Re: have you feel anything when you read this ?

From: Markus Schaber <schabi(at)logix-tt(dot)com>
To: pgsql-sql(at)postgresql(dot)org
Subject: Re: have you feel anything when you read this ?
Date: 2006-04-10 16:31:12
Message-ID: 443A8850.8050103@logix-tt.com
Views: Raw Message | Whole Thread | Download mbox | Resend email
Thread:
Lists: pgsql-sql

Hi, Eugene,

Eugene E. wrote:

> he did not request this representation. it is _by_default_

He used a function that provided it by default. He could use the other
function that allows him to select which representation he wants.

> if you wish to provide it by request, please do it.

I cannot provide anything, because I'm not a PostgreSQL developer. To be
honest, I can provide the user with nice Java Objects, because I'm the
maintainer of the PostGIS Java extension, but that's all.

>> A user that does not have a need in C-Strings can fetch the binary
>> representation, getting higher efficency for all datatypes.
> and lose the pretty good representation of all other columns in the same
> request.

It is not "pretty good". It is human readable, but it are C-Strings with
some text. It uses much more CPU power on both sides, Date Formats can
be misleading, and PostGIS even reverted to a binary like format for
their canonical text representation because the users complained about
coordinate drift due to rounding errors in the floating point
input/output routines, so pg_dump and restoring the database changed the
data.

So I cannot see that the textual from is superior for _any_ of the
datatypes. IMHO, its sole purpose is to have a generic way to represent
the data for generic tools as pg_dump -F p, pgadmin3, psql and such,
which cannot know the (possibly user-defined) datatypes in advance.

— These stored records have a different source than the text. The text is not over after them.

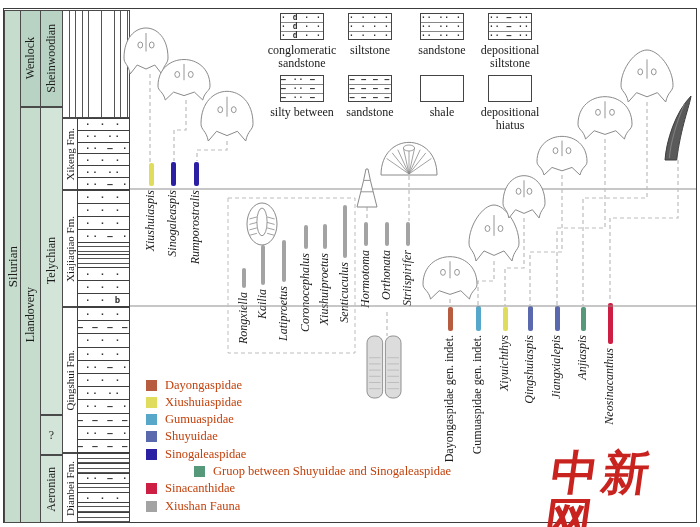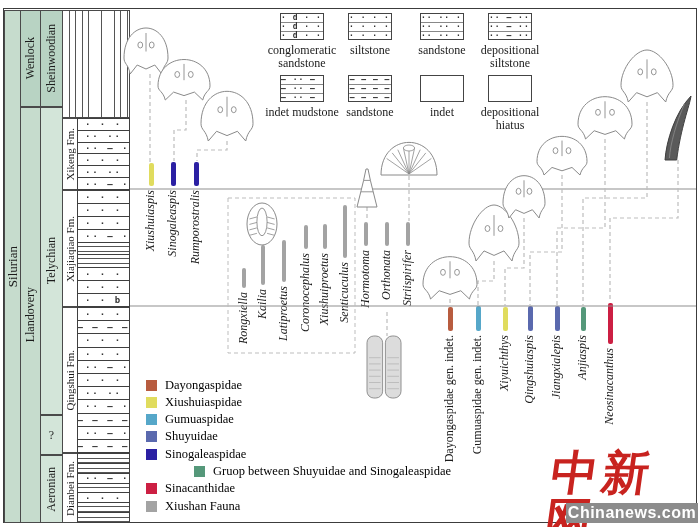--- a/index.html
+++ b/index.html
@@ -20,21 +20,21 @@
   .pat-shale{background:repeating-linear-gradient(180deg,transparent 0 3.5px,#555 3.5px 4.5px);}
   .pat-hiatus{background:repeating-linear-gradient(90deg,transparent 0 5.5px,#555 5.5px 6.5px);}
   .swatch{position:absolute;width:44px;height:27px;border:1px solid #444;background:#fff;overflow:hidden;
           display:flex;flex-direction:column;justify-content:space-around;}
   .swatch .prow{font:700 8px "DejaVu Sans Mono",monospace;color:#333;letter-spacing:1px;line-height:8px;
           white-space:nowrap;text-align:center;border-top:1px solid #888;}
   .swatch .prow:first-child{border-top:none;}
   .lith-label{position:absolute;width:86px;text-align:center;font-size:12px;line-height:12.5px;color:#1b1b1b;}
   .fam-row{position:absolute;display:flex;align-items:center;height:14px;}
   .fam-chip{width:11px;height:11px;margin-right:8px;flex:none;}
-  .fam-text{font-size:12.5px;white-space:nowrap;color:#000000;}
+  .fam-text{font-size:12.5px;white-space:nowrap;color:#c2410c;}
   #wm-cn{position:absolute;font-family:"Liberation Serif",serif;font-weight:bold;color:#c8231f;
          font-size:47px;letter-spacing:4px;transform:skewX(-8deg);line-height:1;}
   #wm-en{position:absolute;background:#8c8c8c;color:#fff;display:flex;align-items:center;justify-content:center;
          font:bold 16px "Liberation Sans",sans-serif;letter-spacing:0.5px;}
   svg{position:absolute;top:0;left:0;pointer-events:none;}
 </style>
 </head>
 <body>
 
 <div id="fig">
@@ -139,29 +139,29 @@
         <div class="prow">·· — ·· —</div>
         <div class="prow">·· — ·· —</div>
         <div class="prow">·· — ·· —</div>
       </div>
       <div class="lith-label" style="position: absolute; left: 467px; top: 44px; width: 86px;">depositional siltstone</div>
       <div class="swatch" style="position: absolute; left: 280px; top: 75px; width: 44px; height: 27px;">
         <div class="prow">— ·· — ··</div>
         <div class="prow">— ·· — ··</div>
         <div class="prow">— ·· — ··</div>
       </div>
-      <div class="lith-label" style="position: absolute; left: 259px; top: 106px; width: 86px;">indet mudstone</div>
+      <div class="lith-label" style="position: absolute; left: 259px; top: 106px; width: 86px;">silty between</div>
       <div class="swatch" style="position: absolute; left: 348px; top: 75px; width: 44px; height: 27px;">
         <div class="prow">— — — —</div>
         <div class="prow">— — — —</div>
         <div class="prow">— — — —</div>
       </div>
       <div class="lith-label" style="position: absolute; left: 327px; top: 106px; width: 86px;">sandstone</div>
       <div class="swatch pat-shale" style="position: absolute; left: 420px; top: 75px; width: 44px; height: 27px;"></div>
-      <div class="lith-label" style="position: absolute; left: 399px; top: 106px; width: 86px;">indet</div>
+      <div class="lith-label" style="position: absolute; left: 399px; top: 106px; width: 86px;">shale</div>
       <div class="swatch pat-hiatus" style="position: absolute; left: 488px; top: 75px; width: 44px; height: 27px;"></div>
       <div class="lith-label" style="position: absolute; left: 467px; top: 106px; width: 86px;">depositional hiatus</div>
     </div>
   <div id="taxa">
       <div class="bar" style="position: absolute; left: 148.5px; top: 163px; width: 5px; height: 23px; background: rgb(224, 220, 94);"></div>
       <div class="vlabel it" style="position: absolute; left: 143px; top: 190px;">Xiushuiaspis</div>
       <div class="bar" style="position: absolute; left: 170.5px; top: 162px; width: 5px; height: 24px; background: rgb(43, 32, 163);"></div>
       <div class="vlabel it" style="position: absolute; left: 165px; top: 190px;">Sinogaleaspis</div>
       <div class="bar" style="position: absolute; left: 193.5px; top: 162px; width: 5px; height: 24px; background: rgb(43, 32, 163);"></div>
       <div class="vlabel it" style="position: absolute; left: 188px; top: 190px;">Rumporostralis</div>
@@ -226,21 +226,20 @@
       <div class="fam-row" style="position: absolute; left: 146px; top: 481.8px; height: 14px;">
         <span class="fam-chip" style="background: rgb(204, 31, 67);"></span>
         <span class="fam-text">Sinacanthidae</span>
       </div>
       <div class="fam-row" style="position: absolute; left: 146px; top: 499.1px; height: 14px;">
         <span class="fam-chip" style="background: rgb(163, 163, 163);"></span>
         <span class="fam-text">Xiushan Fauna</span>
       </div>
     </div>
   <div id="wm-cn" style="left:548px;top:450px;">中新网</div>
-  <div id="wm-en" style="left:566px;top:503px;width:132px;height:20px;">Chinanews.com</div>
 <svg width="700" height="527">
       <line x1="130" y1="189" x2="696" y2="189" stroke="#8f8f8f" stroke-width="1"></line>
       <line x1="130" y1="306" x2="696" y2="306" stroke="#8f8f8f" stroke-width="1"></line>
       <rect x="228" y="198" width="127" height="155" fill="none" stroke="#bdbdbd" stroke-width="1" stroke-dasharray="4 3"></rect>
       <polyline points="150,74 150,162" fill="none" stroke="#bdbdbd" stroke-width="1.2" stroke-dasharray="4 3"></polyline>
       <polyline points="186,100 186,130 174,130 174,161" fill="none" stroke="#bdbdbd" stroke-width="1.2" stroke-dasharray="4 3"></polyline>
       <polyline points="227,141 227,150 197,150 197,161" fill="none" stroke="#bdbdbd" stroke-width="1.2" stroke-dasharray="4 3"></polyline>
       <polyline points="367,207 367,221" fill="none" stroke="#bdbdbd" stroke-width="1.2" stroke-dasharray="4 3"></polyline>
       <polyline points="409,176 409,221" fill="none" stroke="#bdbdbd" stroke-width="1.2" stroke-dasharray="4 3"></polyline>
       <polyline points="387,312 387,336" fill="none" stroke="#bdbdbd" stroke-width="1.2" stroke-dasharray="4 3"></polyline>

>> There is no philosophy but orthogonality.
>> There's a textual and a binary form of datatypes. For varchar, byta,
>> int4, float, PostGIS geometries etc...
> good. i ask you to slightly change "textual" representation of bytea.

This will achieve at least the following:

- It will break all libraries, tools and applications that rely on the
current behaviour.

- It will break the guarantee for generic applications that the text
representation of every datatype can be handled as text.

- It will break pg_dump -F p (which is the default for pg_dump by the
way), thus making it _impossible_ to have "plaintext" dumps of a
database, with no easy way of reinventing this behaviour. Those dumps
are to be edited with text editors, which don't cope easily with
nullbytes and other waste...

>> The text representation is pretty useful for human readers for _most_
>> datatypes, the binary representation is much easier to parse for
>> programs.
> You are right.
> but
> Who said that i can not display something ?
> i thougth, human-readability of some data depends completely on how
> CLIENT-SIDE interpret it.
> server do not know and should not know
> what data is human readable or printable... etc.

So what you say is that the canonical text representation should be
abandoned completely. Fine.

The problem is that all generic applications, that don't know about the
concrete datatypes, will get impossible. psql, pg_dump, pgadmin and others.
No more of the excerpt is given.